Life Is In The Transitions: Mastering Change At Any Age

by Bruce Feiler

Penguin Random House LLC  2020| 368pp.

Believe it or not, we are now in the ninth month of the COVID-19 crisis. According to the WHO the present epidemic raised its spiky viral head for the first time on 31 December 2019. It reached the shores of B.C. in late January of this year. That’s only 9 months, but to most of us locals it has seemed closer to an eternity. For many, especially of the younger persuasion, the epidemic has been little more than an inconvenience. For us elders the potential consequences are disastrous, so its clearly a matter of perspective.

In his latest book, author Bruce Feiler terms such an event a “life quake”, i.e. one of great magnitude felt simultaneously around the world, and which has aftershocks that last for years. Feiler is a high-demand speaker on a wide array of topics relating to motivation, meaning, health, wellness and suchlike. Although an accomplished author in his own right, he admits to not having been able to find a book that would help deal with Covid-like situations where “life seems to come at you from all directions”.

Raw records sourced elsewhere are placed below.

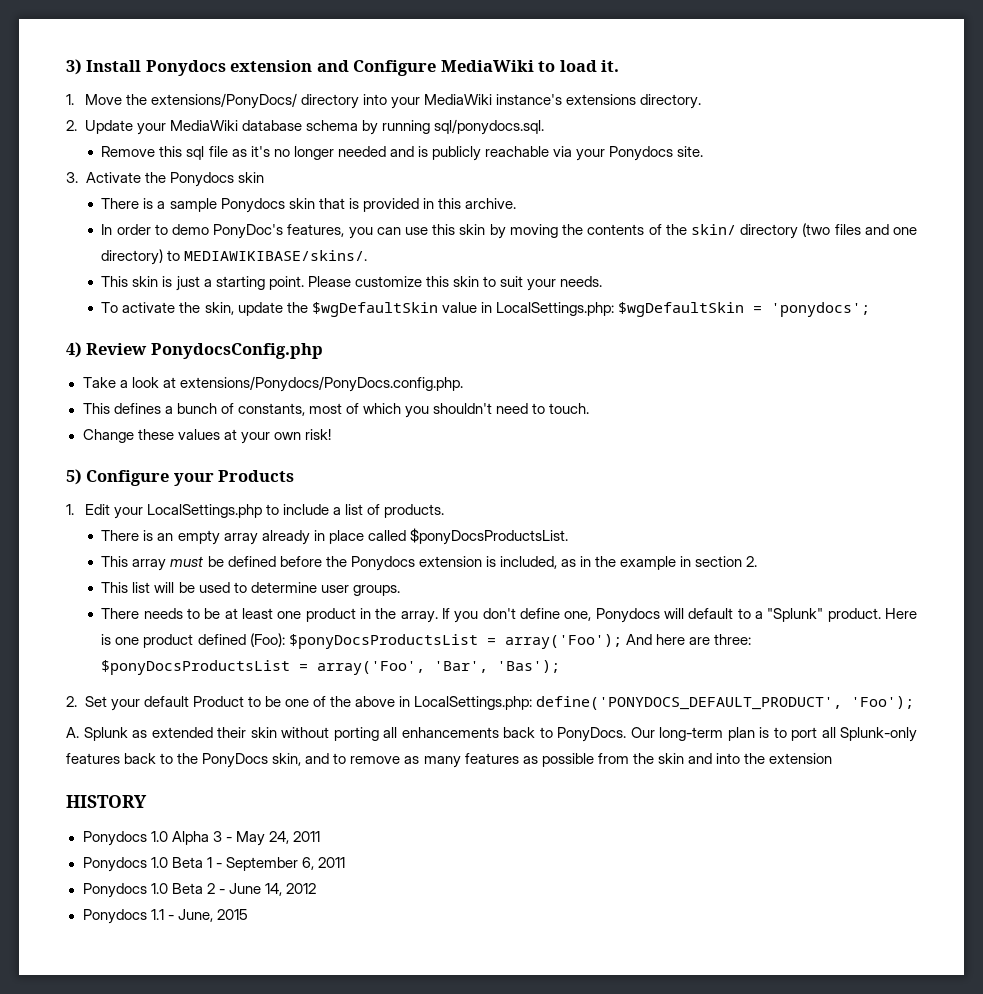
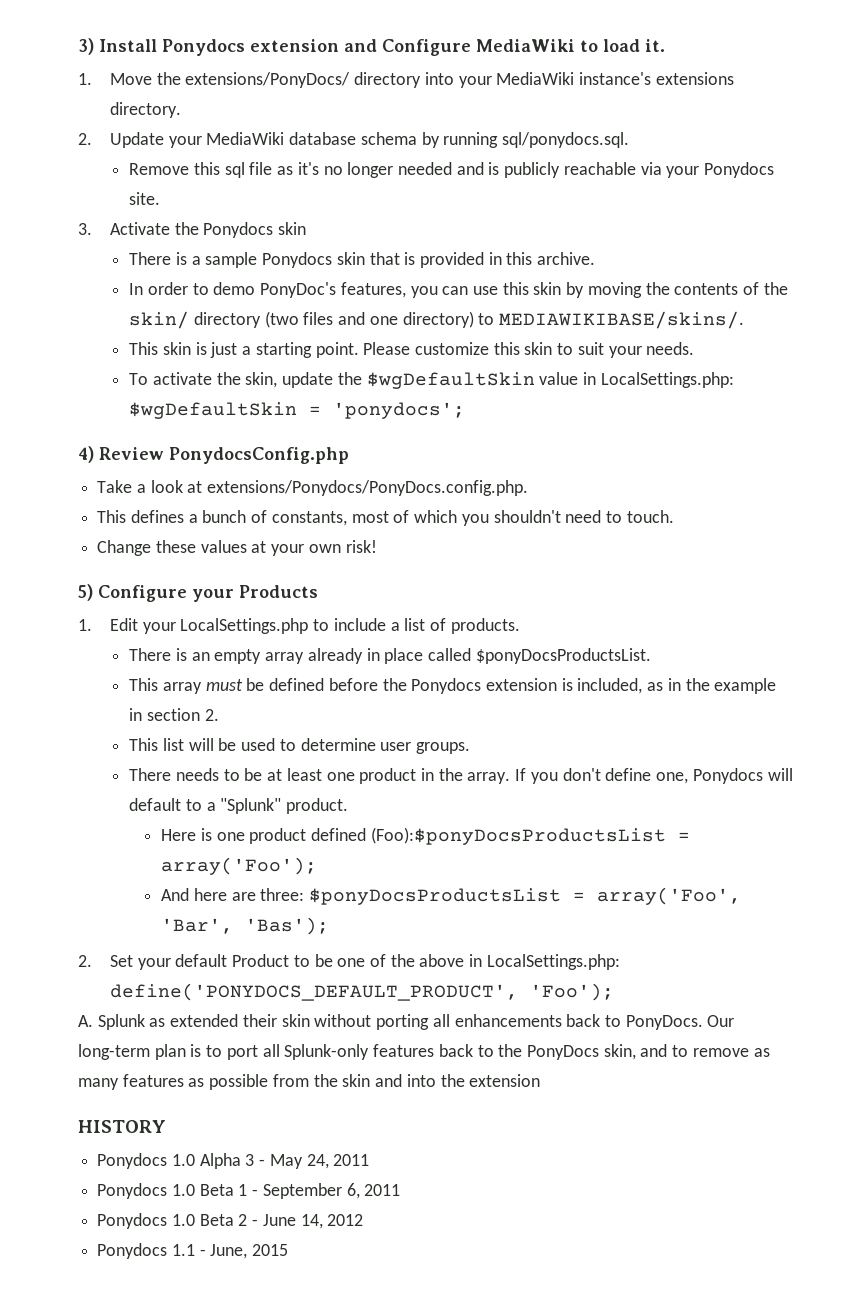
- If you don't define one, Ponydocs will default to a "Splunk" product. Here is one product defined (Foo): $ponyDocsProductsList = array('Foo'); And here are three: $ponyDocsProductsList = array('Foo', 'Bar', 'Bas');
+ If you don't define one, Ponydocs will default to a "Splunk" product.
+ Here is one product defined (Foo):$ponyDocsProductsList = array('Foo');
+ And here are three: $ponyDocsProductsList = array('Foo', 'Bar', 'Bas');

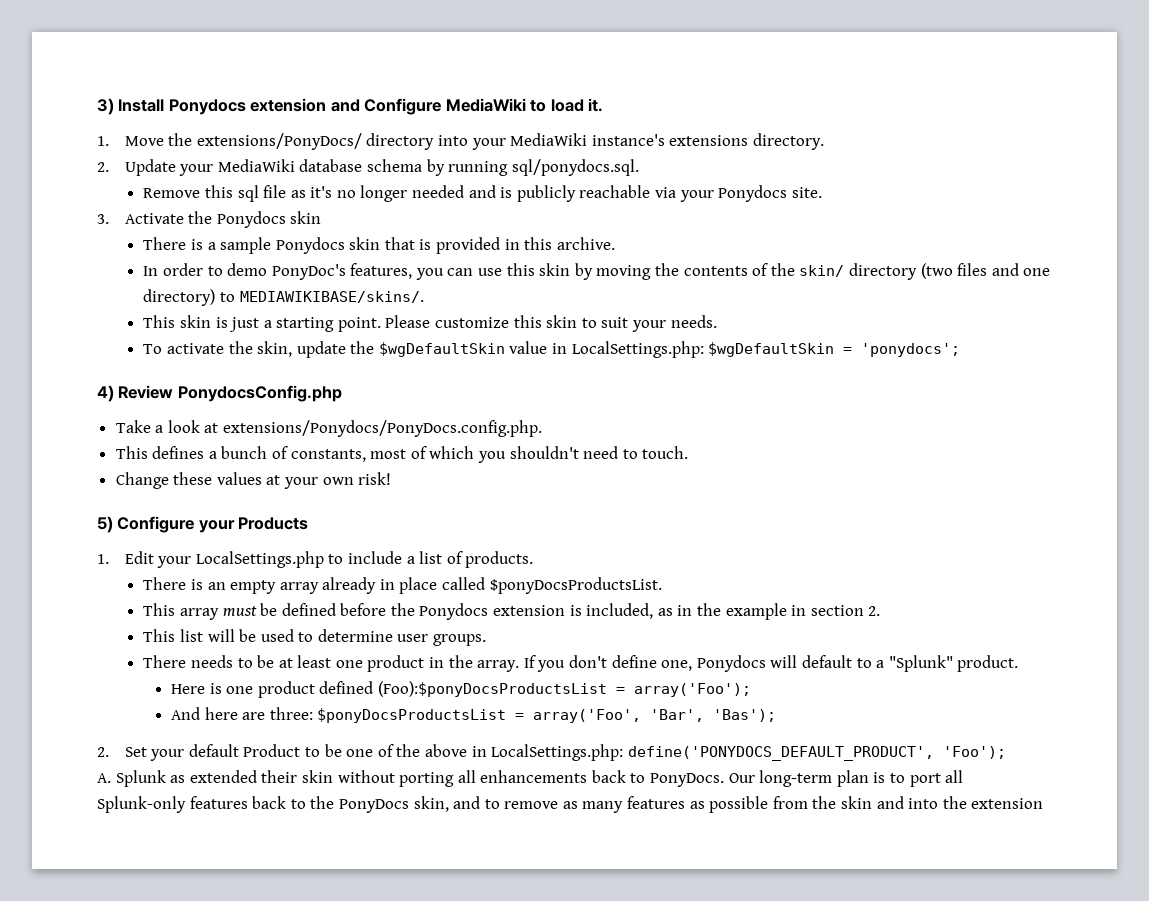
- HISTORY
- Ponydocs 1.0 Alpha 3 - May 24, 2011
- Ponydocs 1.0 Beta 1 - September 6, 2011
- Ponydocs 1.0 Beta 2 - June 14, 2012
- Ponydocs 1.1 - June, 2015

So he set out to produce such a guide and spent time crisscrossing the US to collect hundreds of life anecdotes from people who lost limbs, lost homes, changed careers, changed religions, got sober, got out of bad marriages, etc. The results were handed over to a team of 12 analysts who spent a year combing through the stories, coding and trying to tease out ideas that could help others survive their ordeals and actually thrive in times of change.

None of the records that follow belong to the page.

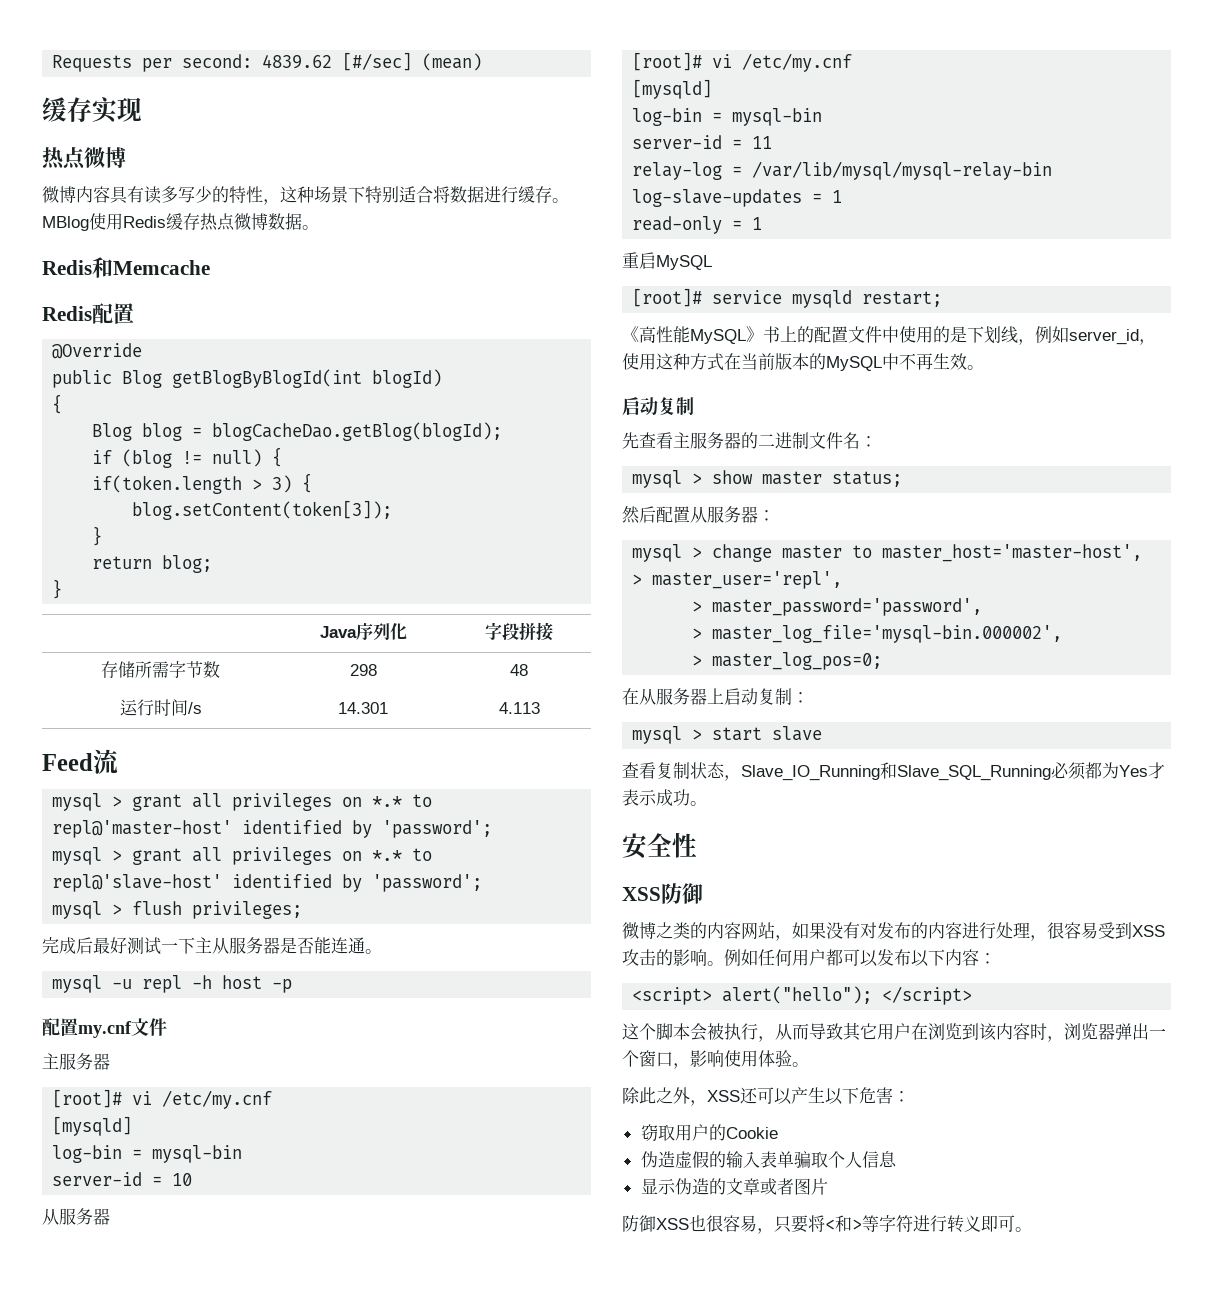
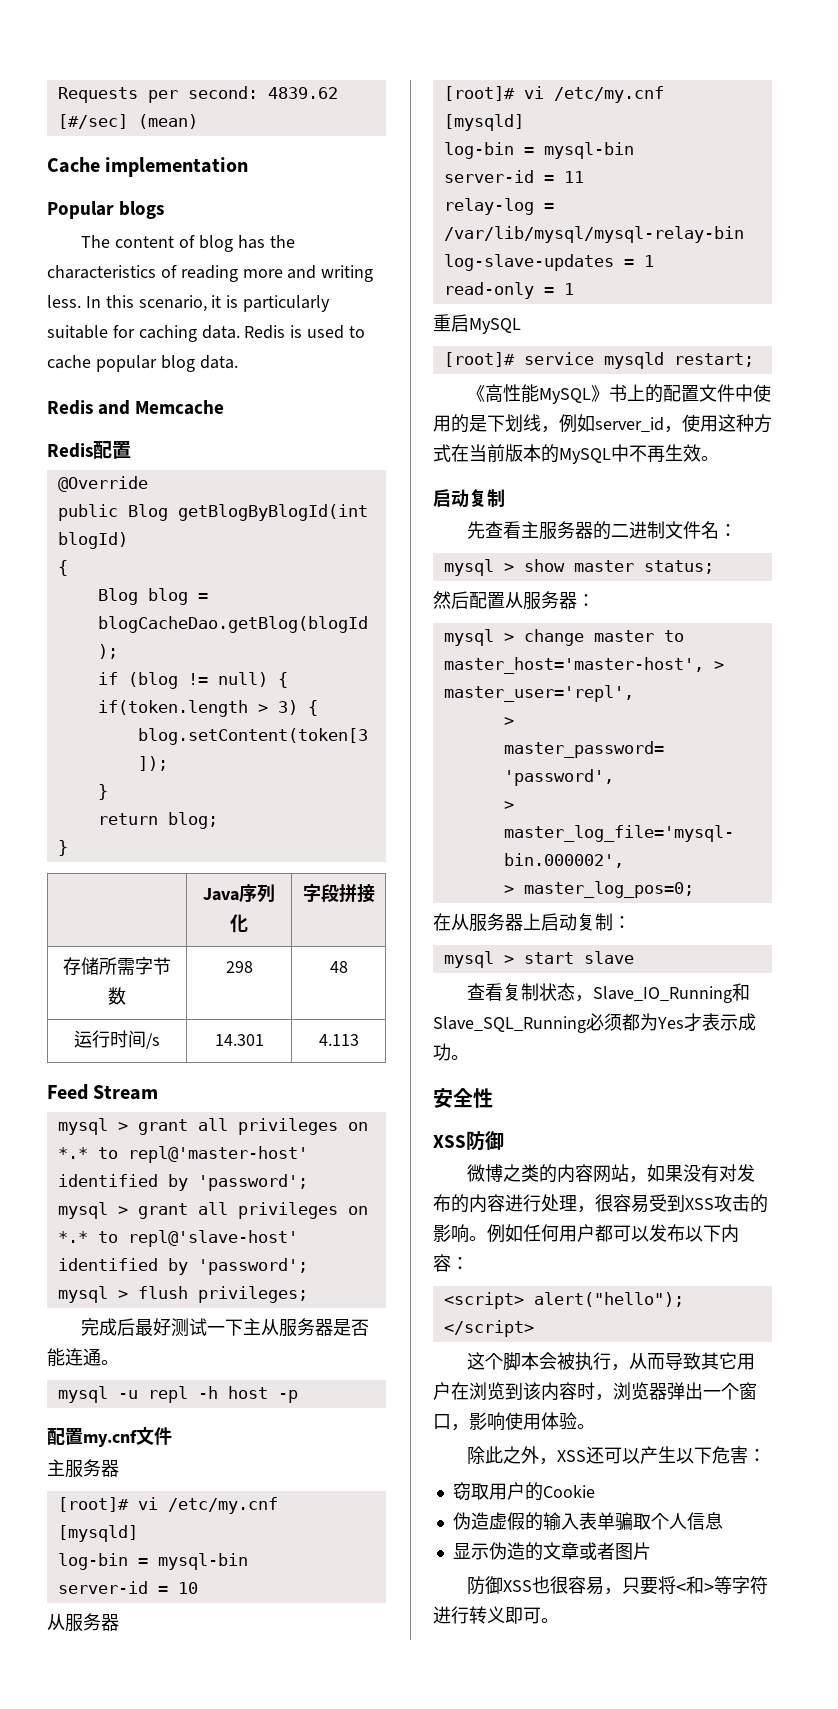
- 缓存实现
- 热点微博
- 微博内容具有读多写少的特性，这种场景下特别适合将数据进行缓存。MBlog使用Redis缓存热点微博数据。
- Redis和Memcache
+ Cache implementation
+ Popular blogs
+ The content of blog has the characteristics of reading more and writing less. In this scenario, it is particularly suitable for caching data. Redis is used to cache popular blog data.
+ Redis and Memcache
- Feed流
+ Feed Stream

The over-riding concept that emerged from Feiler’s team analysis was that “the linear life is dead”. By this Feiler and his team meant that the long-held idea that society was centered around the concepts of stability, one job, one home, one relationship and one source of happiness from adolescence to assisted-living was dead and gone. It had been replaced by what he termed “the nonlinear life” full of twists and turns and, ultimately, transitions that have to be navigated across the whole span of a life.

If one accepts and seeks to fit into the the ‘non-liner life’ concept, then the next key element to understand is that any “life quake” which one encounters could be voluntary or involuntary. Choosing to change careers or to leave a marriage would be regarded as basically voluntary. Being fired or losing a limb in an accident are clearly involuntary. Feiler’s point here is that regardless of whether a significant change in situation is voluntary or involuntary, the life transitions that result from it must be voluntary. One must choose to “lean in” and go through the steps of recovery or reestablishment.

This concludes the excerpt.